Abstract
The GaN-based critical conduction mode (CRM) totem-pole power factor correction (PFC) converter with full-line-cycle zero voltage switching (ZVS) is a promising candidate for high-efficiency front-end rectifiers. However, the input current can be degraded by line-cycle current distortion and ac line zero-crossing current spikes, and maintaining reliable ZVS control is difficult in noise-susceptible high-frequency environments. In this paper, a detailed analysis of the current distortion issues in a GaN-based CRM totem-pole PFC with digital ZVS control is provided, and effective approaches are proposed to mitigate different kinds of current distortion and ensure stable ZVS control under high-frequency operation.

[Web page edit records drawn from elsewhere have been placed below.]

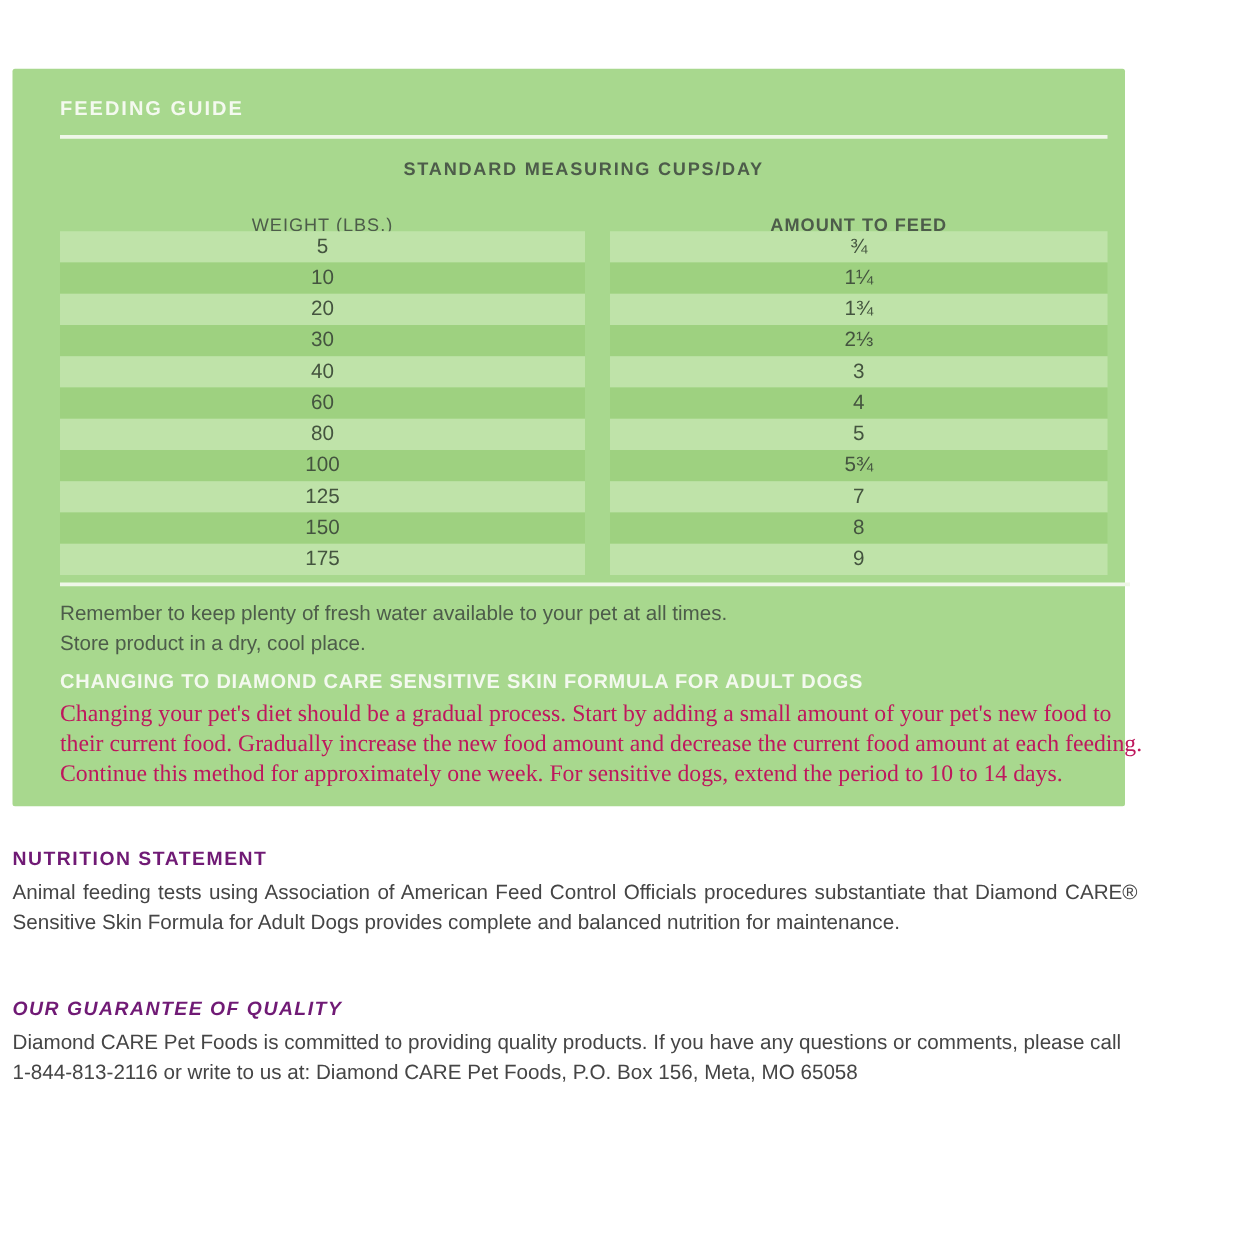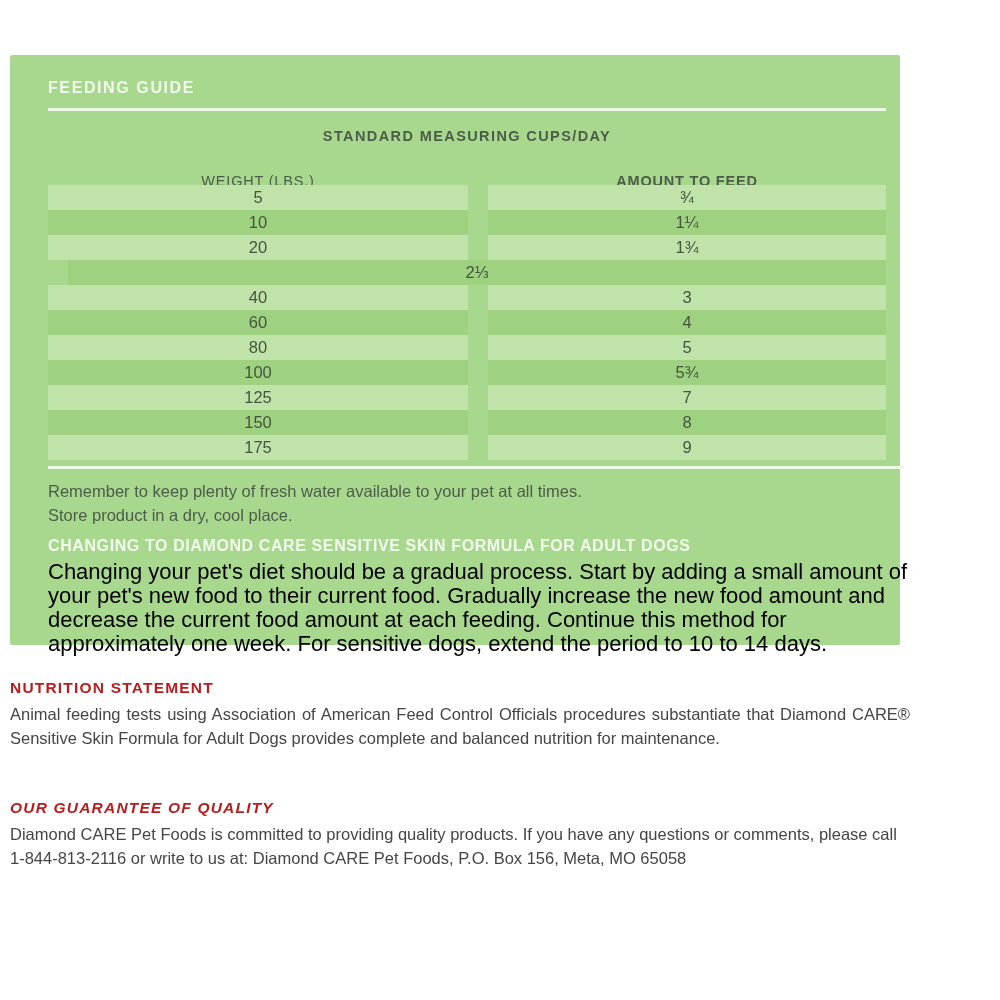"30" div.cell { html: none -> <div>30</div> }
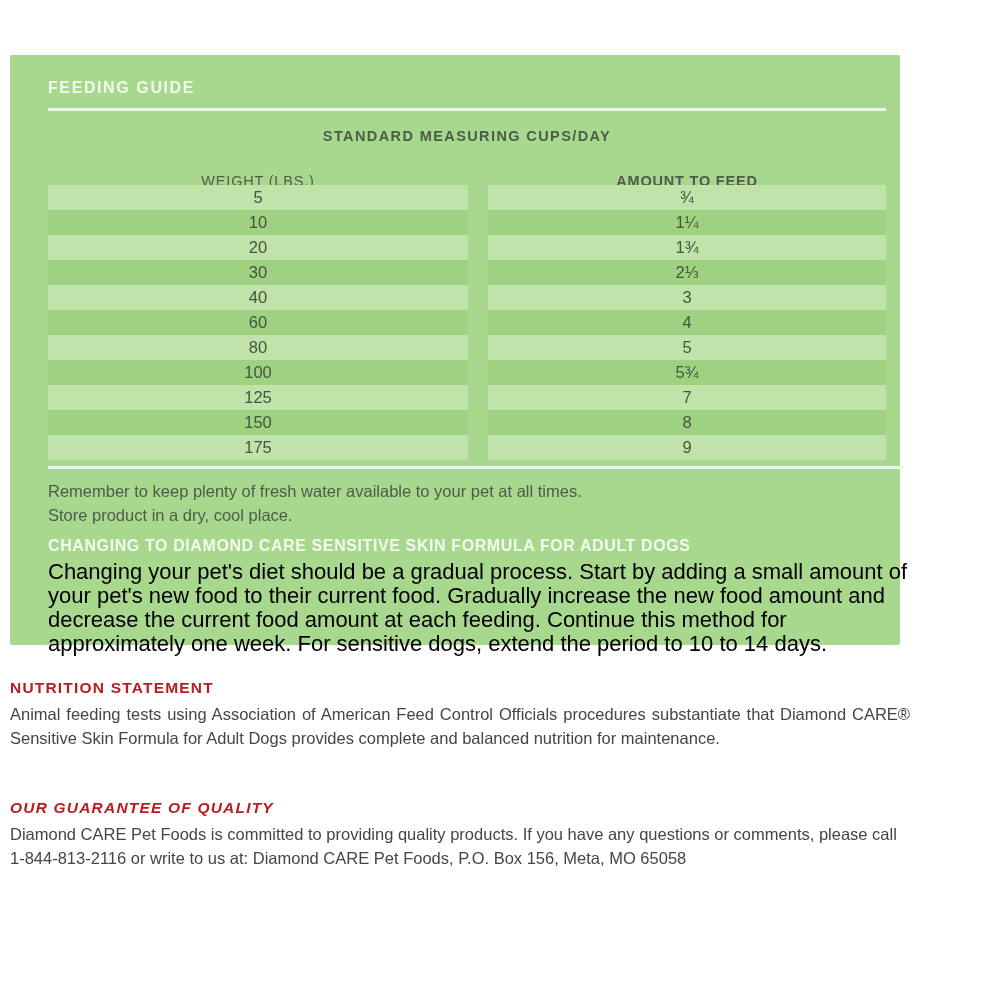"Changing your pet's diet should" .chg-body { color: #000000 -> #be185d; font-family: none -> Liberation Serif, serif; font-size: 22px -> 19px }
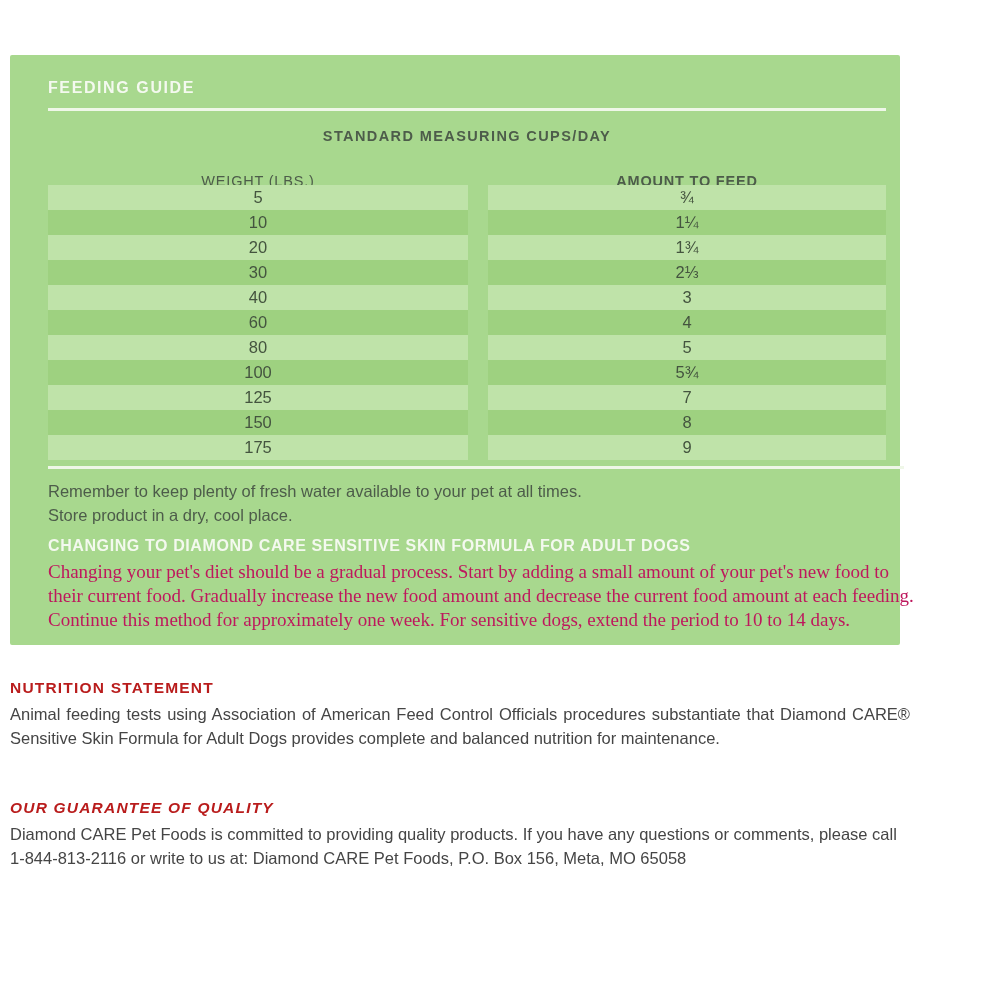"NUTRITION STATEMENT" .sect-head { color: #b91c1c -> #701a75 }
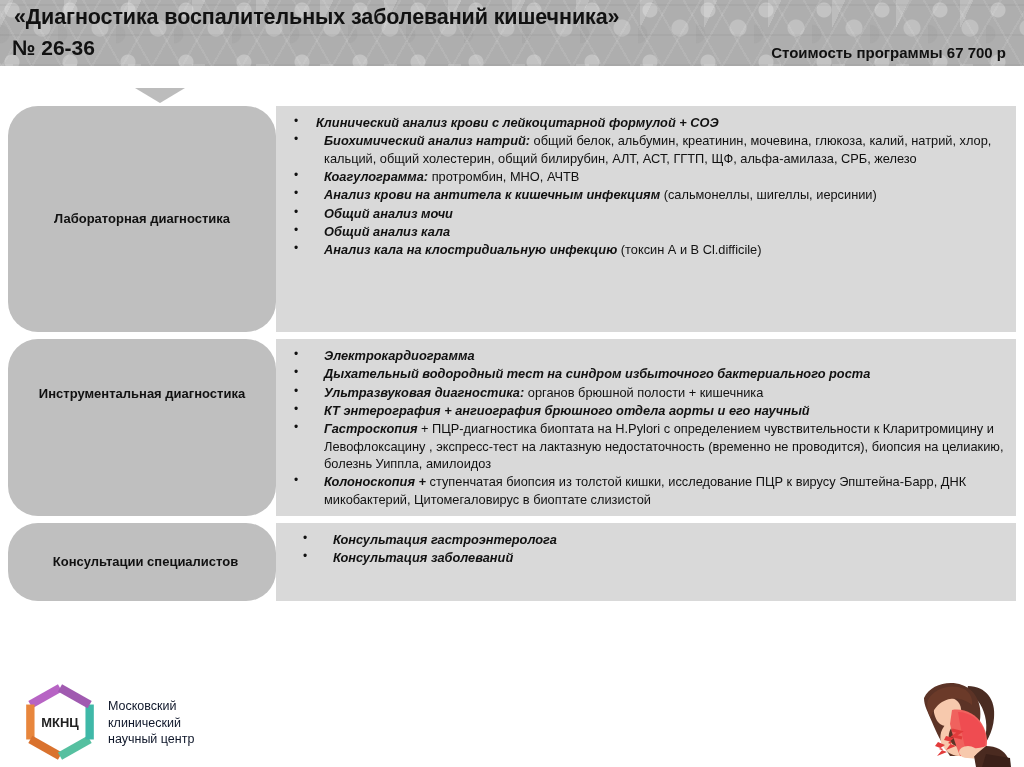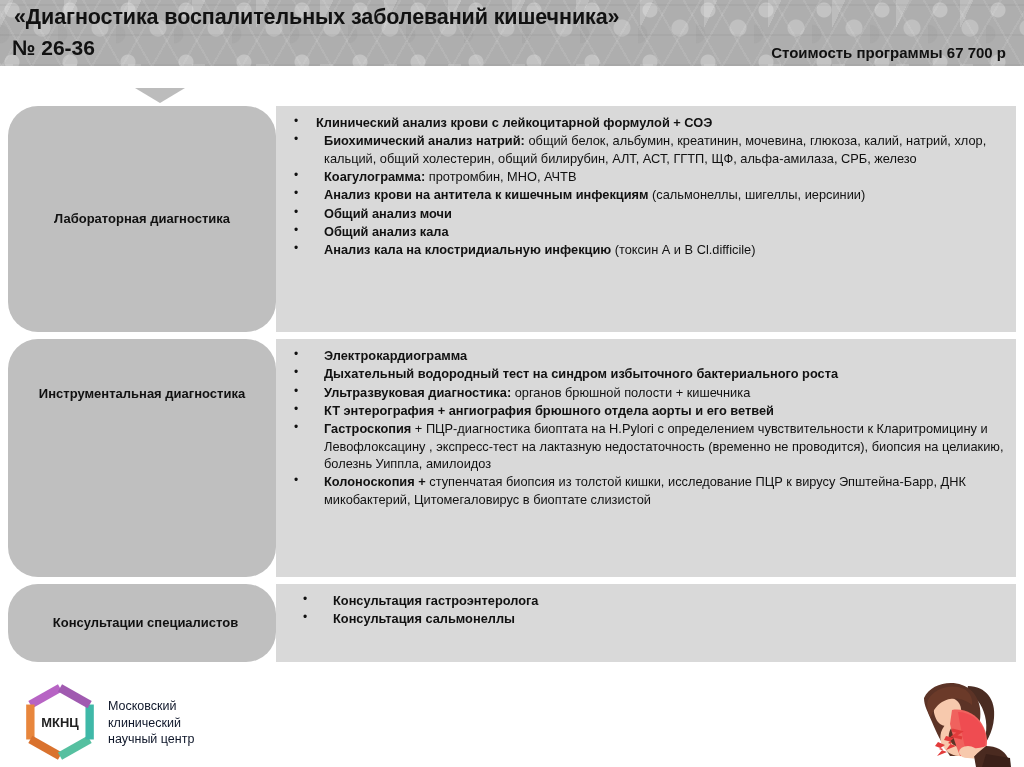"Клинический анализ крови с лейкоцитарной" li b { font-style: none -> italic }
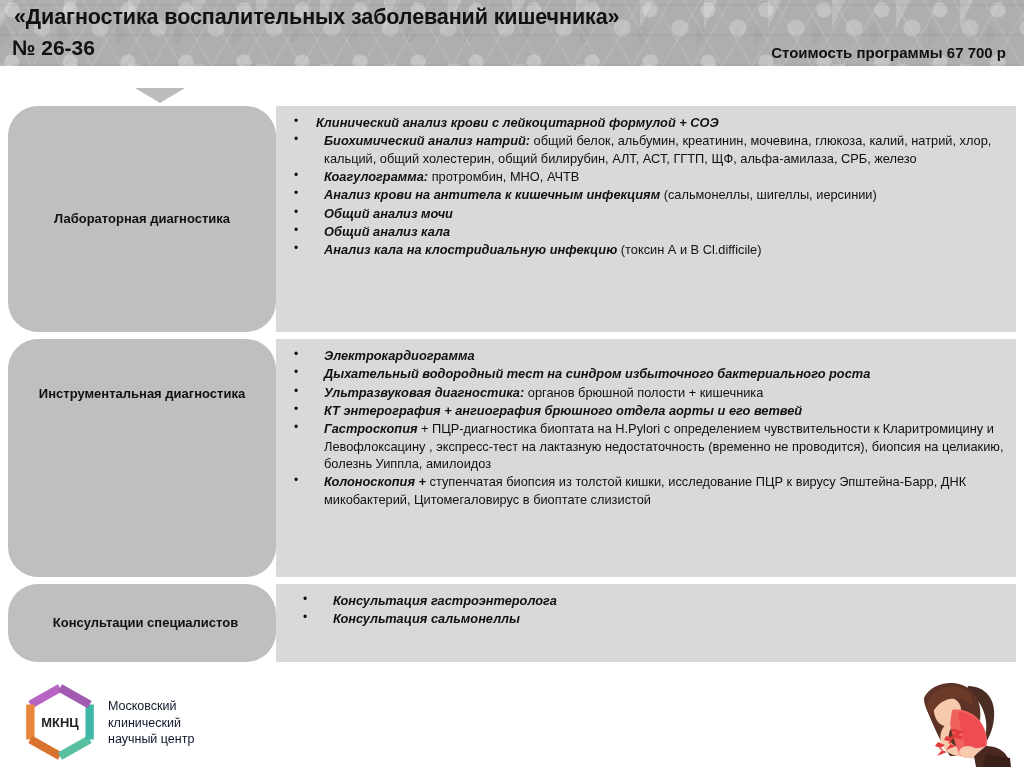"Электрокардиограмма" .row-2 .cell-label, .row-2 .cell-content { height: 238px -> 177px }
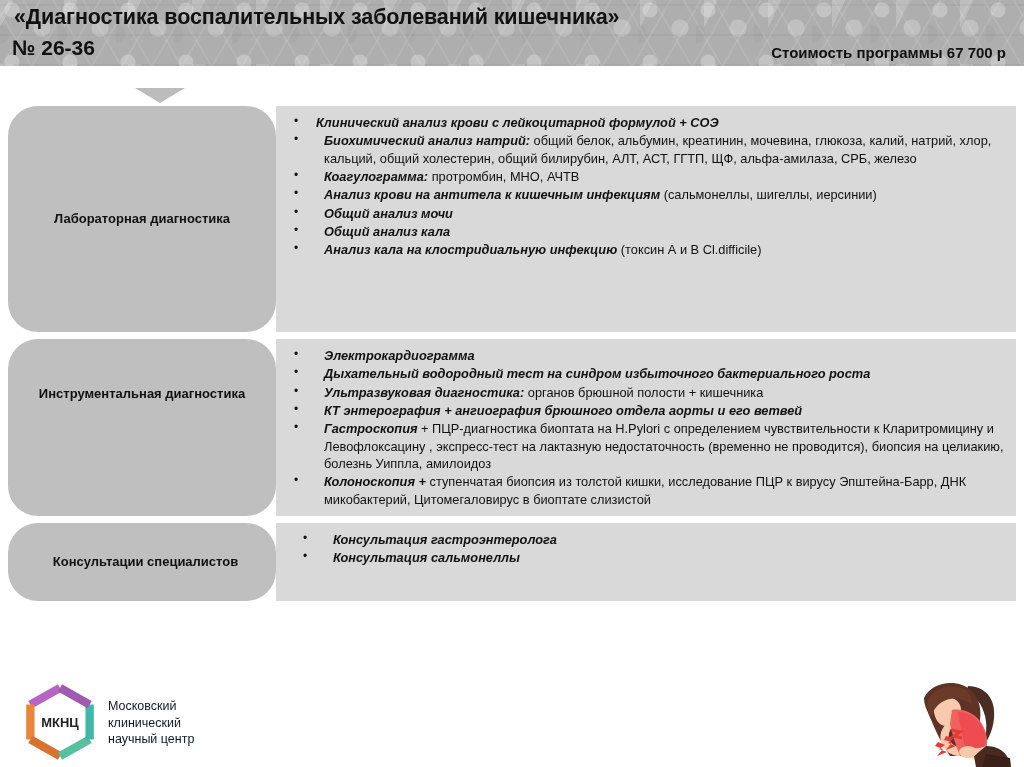"КТ энтерография + ангиография брюшного" b { text: ветвей -> научный }
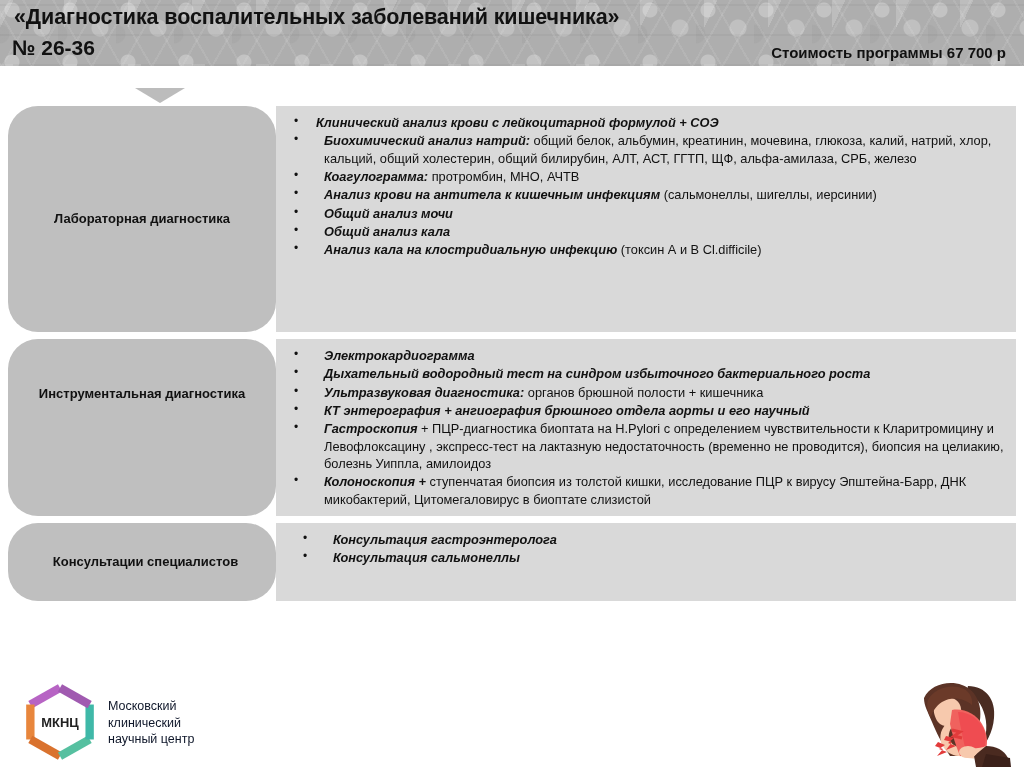"Консультация сальмонеллы" b { text: сальмонеллы -> заболеваний }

The proposed solutions have the advantages of straightforward implementation and do not increase the control complexity. The current distortion issues are demonstrated in two GaN-based CRM totem-pole PFC prototypes, a 1.5 kW PFC for data centers and a 100 W PFC in a 6.78 MHz wireless charging power supply for consumer electronics. The proposed methods are experimentally verified with effective mitigation of the current distortion and improvement of the converter power efficiency.
Highlights
Power factor correction (PFC) converters are widely used in power supplies to satisfy requirements on power factor and harmonics
With a focus on the GaN-based CRM totem-pole PFC with digital zero voltage switching (ZVS) control, this paper investigates the root causes of the current distortion and systematically addresses them
For PFC_DC, the line-cycle current distortion is mainly caused by the ZCD signal propagation time delay, and the ac line zero-crossing current spike is mostly due to the noise current generated from the switching dv/dt of Si devices (S3, S4)
Summary
Power factor correction (PFC) converters are widely used in power supplies to satisfy requirements on power factor and harmonics. For the low-frequency line-cycle current distortion, to compensate the current sensing propagation time delay, [27] subtracts Tdelay from the time difference Tneg between the two inductor current zero-crossing points based on the numerical relationship Tdelay < Tneg This method is not applicable for a high-frequency PFC converter with much smaller boost inductance because Tneg is comparable to or even smaller than Tdelay. Soft transition approaches are proposed by turning on the GaN devices after each zero-crossing with gradually increased duty cycle or fixed small duty cycle [24], [26], [33] These soft transition methods are either complicated or difficult to control precisely, and cannot be directly applied on the GaN-based high-frequency CRM totem-pole PFC with ZVS control.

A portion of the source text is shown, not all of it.